Sorting algorithms fall into:
- Simple (Basic)
- Efficient (Advanced)
- Specialized
2.1 Bubble Sort
Compares adjacent elements and swaps them if needed.
How it works
repeat:
swap adjacent if out of order
until no swaps needed
Example
Input: 5 3 2 4
Pass 1 → 3 2 4 5
Pass 2 → 2 3 4 5
Time Complexity
- Worst: O(n²)
- Best: O(n)
- Space: O(1)
2.2 Selection Sort
Repeatedly selects the smallest (or largest) element and places it in the correct position.
How it works
for i from 0 to n-1:
find smallest element
swap with i
Time Complexity
- Worst: O(n²)
- Best: O(n²)
- Space: O(1)
2.3 Insertion Sort
Builds a sorted list one element at a time.
How it works
take element
compare with sorted section
insert in correct position
Time Complexity
- Worst: O(n²)
- Best: O(n)
- Space: O(1)
When to Use
- Nearly sorted data
- Small datasets
2.4 Merge Sort
A divide-and-conquer sorting algorithm.
How it works
- Split array into halves
- Recursively sort the halves
- Merge them
Time Complexity
- Best, Average, Worst: O(n log n)
- Space: O(n)
Features
- Stable
- Efficient for large lists
2.5 Quick Sort
Another divide-and-conquer method.
How it works
- Choose pivot
- Partition array
- Recursively sort left and right parts
Time Complexity
- Best/Average: O(n log n)
- Worst: O(n²) (rare)
- Space: O(log n)
Why It’s Popular
- Fast in practice
- Used widely in standard libraries
2.6 Heap Sort
Uses a binary heap to sort elements.
How it works
- Build max heap
- Swap root with last
- Reduce heap size
- Heapify
Time Complexity
- Best: O(n log n)
- Worst: O(n log n)
- Space: O(1)
Use Case
When stable O(n log n) sorting is needed without extra memory.
2.7 Counting Sort
Suitable for integer-based data with small range.
Complexity
- Time: O(n + k)
- Space: O(k)
Used for:
- Grades
- Age groups
- Fixed-range numbers
3. Best Sorting Algorithms Comparison
| Algorithm | Best | Worst | Space | Stability | Suitable For |
|---|---|---|---|---|---|
| Bubble Sort | O(n) | O(n²) | O(1) | Yes | Teaching |
| Selection Sort | O(n²) | O(n²) | O(1) | No | Small fixed-size datasets |
| Insertion Sort | O(n) | O(n²) | O(1) | Yes | Nearly-sorted data |
| Merge Sort | O(n log n) | O(n log n) | O(n) | Yes | Large datasets |
| Quick Sort | O(n log n) | O(n²) | O(log n) | No | Most real-world uses |
| Heap Sort | O(n log n) | O(n log n) | O(1) | No | Memory-limited apps |
| Counting Sort | O(n+k) | O(n+k) | O(k) | Yes | Narrow integer ranges |
searching algorithms, sorting algorithms, linear search, binary search, bubble sort, insertion sort, merge sort, quick sort, heap sort, counting sort, algorithm complexity, data structures, computer programming
4. Real-World Applications
Searching
- Search engines
- File systems
- Database indexes
- E-commerce product search
Sorting
- Leaderboards & rankings
- Data analysis
- Scheduling tasks
- Organizing contacts/files
- Autocomplete suggestions
FAQ
1. What is the difference between searching and sorting?
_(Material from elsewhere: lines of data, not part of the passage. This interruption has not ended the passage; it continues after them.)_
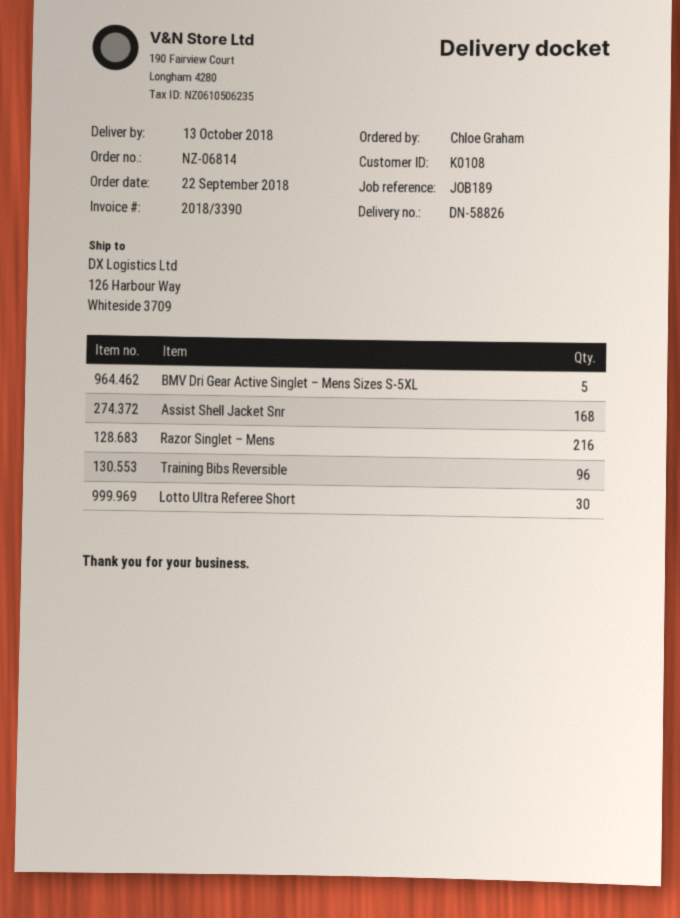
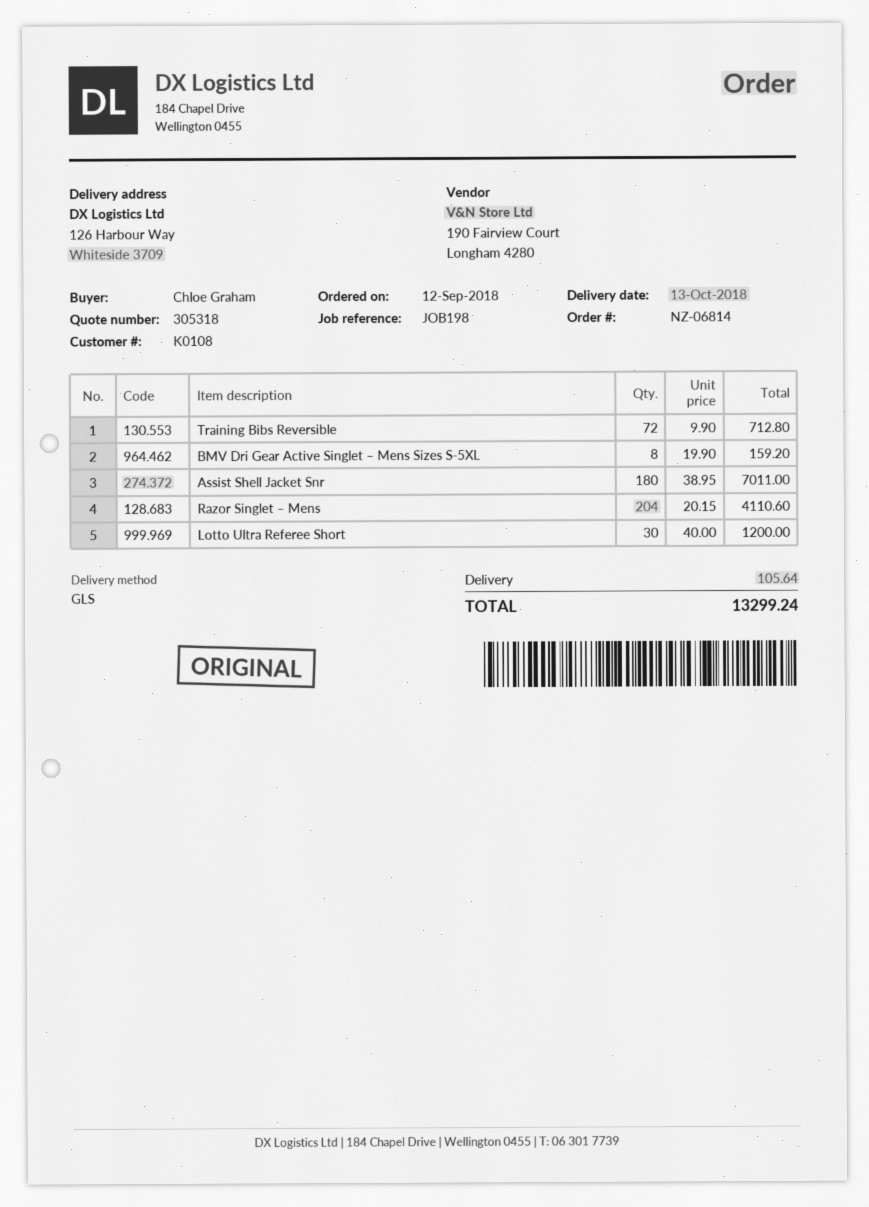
order date: 2018-09-22 -> 2018-09-12
reference: JOB189 -> JOB198
BMV Dri Gear Active Singlet – Mens Sizes S-5XL: 5 -> 8
Assist Shell Jacket Snr: 168 -> 180
Razor Singlet – Mens: 216 -> 204
Training Bibs Reversible: 96 -> 72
Searching finds an element; sorting arranges elements in a specific order.
2. Which searching algorithm is faster?
Binary Search — but only for sorted data.
3. Which sorting algorithm is best for large datasets?
Merge Sort or Quick Sort.
4. Is Bubble Sort used in real applications?
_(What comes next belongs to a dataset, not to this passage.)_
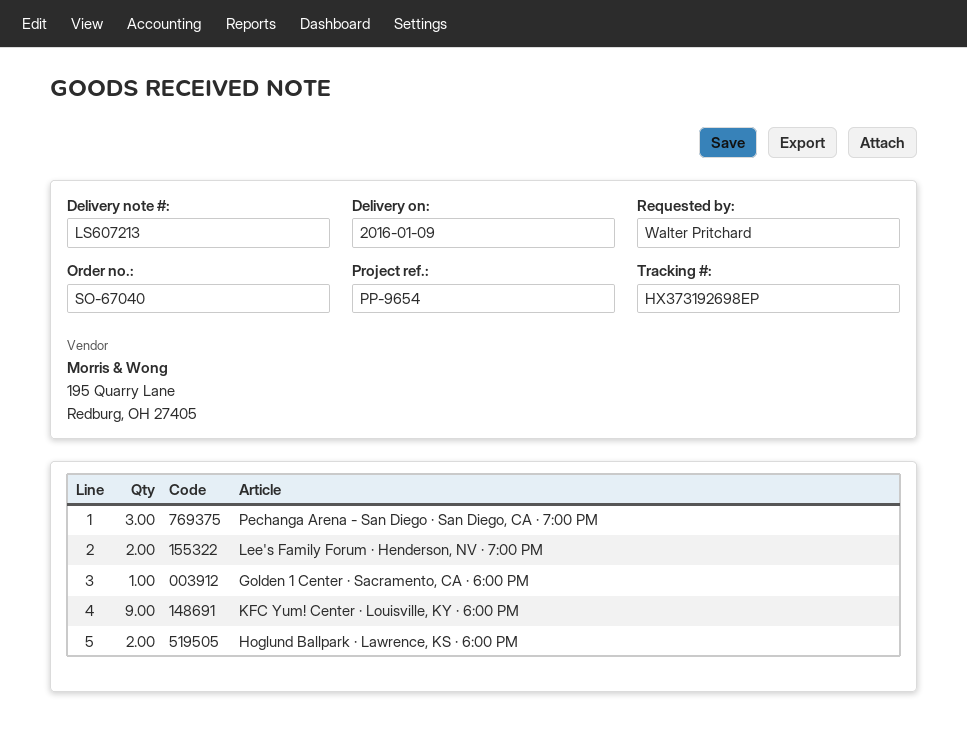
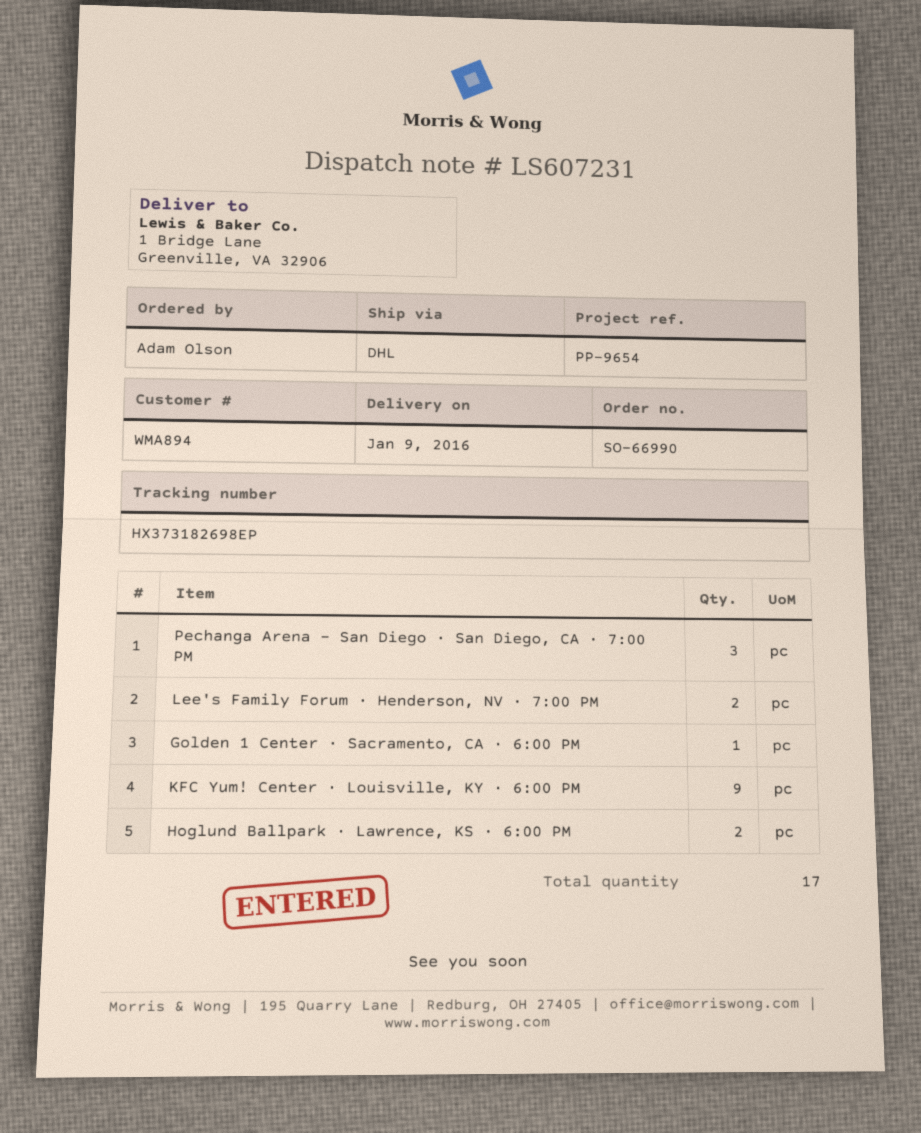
order number: SO-67040 -> SO-66990
delivery note number: LS607213 -> LS607231
ordered by: Walter Pritchard -> Adam Olson
tracking number: HX373192698EP -> HX373182698EP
Rarely — mainly used for learning.
5. Why does Quick Sort perform well in practice?
Because it has excellent cache performance and low overhead.
6. What is the fastest sorting algorithm?
There’s no single fastest; it depends on:
- data size
- data distribution
- memory constraints
7. Which languages support these algorithms?
All (C, C++, Java, Python, PHP, JavaScript, etc.) — they may even include built-in optimized versions.